_WHAT THIS TASK INVOLVES_
Take each line from the entries that holds "weight" and copy it out.

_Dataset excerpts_
****************

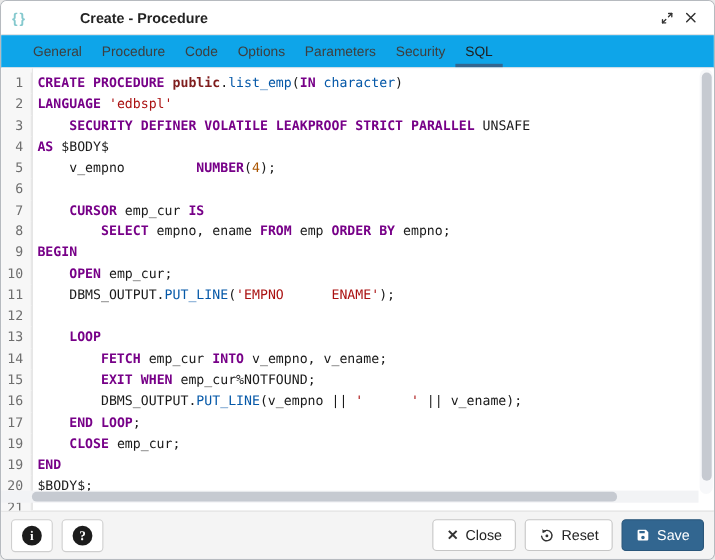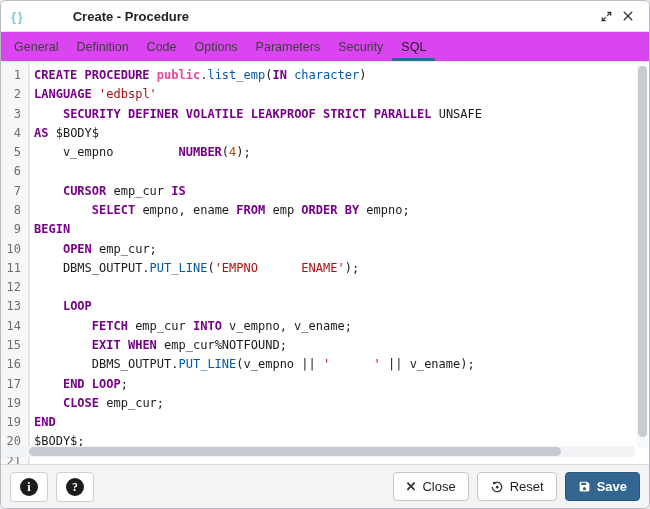--- a/index.html
+++ b/index.html
@@ -23,7 +23,7 @@
   
   .tabbar{
     height:30px;flex:0 0 30px;display:flex;align-items:stretch;
-    padding:0 4px;border-bottom:1px solid #e4e6e9;background:#d946ef;
+    padding:0 20px;border-bottom:1px solid #e4e6e9;background:#0ea5e9;
   }
   .tab{
     display:flex;align-items:center;padding:0 9px;font-size:12.5px;color:#3e3e3e;

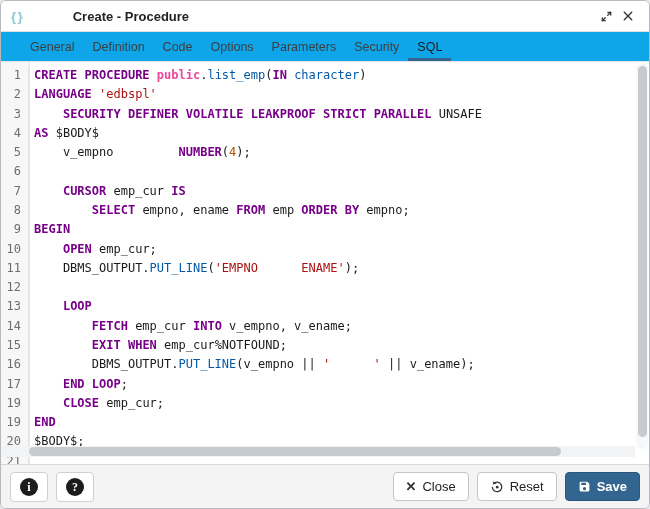--- a/index.html
+++ b/index.html
@@ -109,7 +109,7 @@
 
   <div class="tabbar">
       <div class="tab">General</div>
-      <div class="tab">Definition</div>
+      <div class="tab">Procedure</div>
       <div class="tab">Code</div>
       <div class="tab">Options</div>
       <div class="tab">Parameters</div>

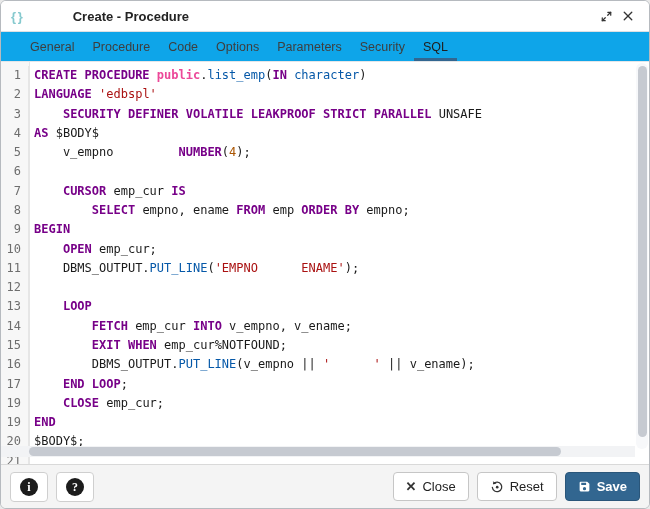--- a/index.html
+++ b/index.html
@@ -49,7 +49,7 @@
   .line{position:relative;}
   .lc{padding-left:5px;color:#1a1a1a;}
   .tk-kw{color:var(--keyword,#770088);font-weight:700;}
-  .tk-def{color:#ec4899;font-weight:700;}
+  .tk-def{color:#7f1d1d;font-weight:700;}
   .tk-fn{color:var(--builtin,#0558a8);}
   .tk-str{color:var(--string,#aa1111);}
   .tk-num{color:var(--number,#aa5500);}

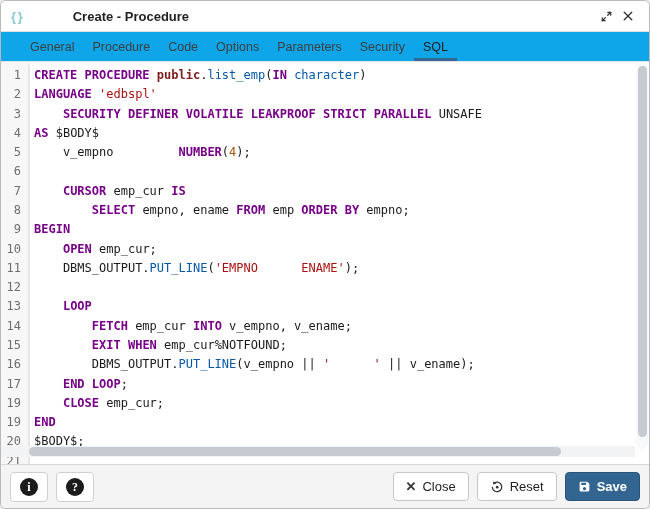--- a/index.html
+++ b/index.html
@@ -80,7 +80,7 @@
     font-family:"Liberation Sans",sans-serif;
   }
   .btn .x-glyph{font-size:13px;font-weight:600;color:#333;}
-  .btn.primary{background:var(--save_button_bg,#326690);border-color:#2a567a;color:#fff;font-weight:700;}
+  .btn.primary{background:var(--save_button_bg,#326690);border-color:#2a567a;color:#fff;font-weight:400;}
 </style>
 </head>
 <body>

****************

_RESULT OF THE TASK_
   .tk-kw{color:var(--keyword,#770088);font-weight:700;}
-  .tk-def{color:#ec4899;font-weight:700;}
+  .tk-def{color:#7f1d1d;font-weight:700;}
   .btn .x-glyph{font-size:13px;font-weight:600;color:#333;}
-  .btn.primary{background:var(--save_button_bg,#326690);border-color:#2a567a;color:#fff;font-weight:700;}
+  .btn.primary{background:var(--save_button_bg,#326690);border-color:#2a567a;color:#fff;font-weight:400;}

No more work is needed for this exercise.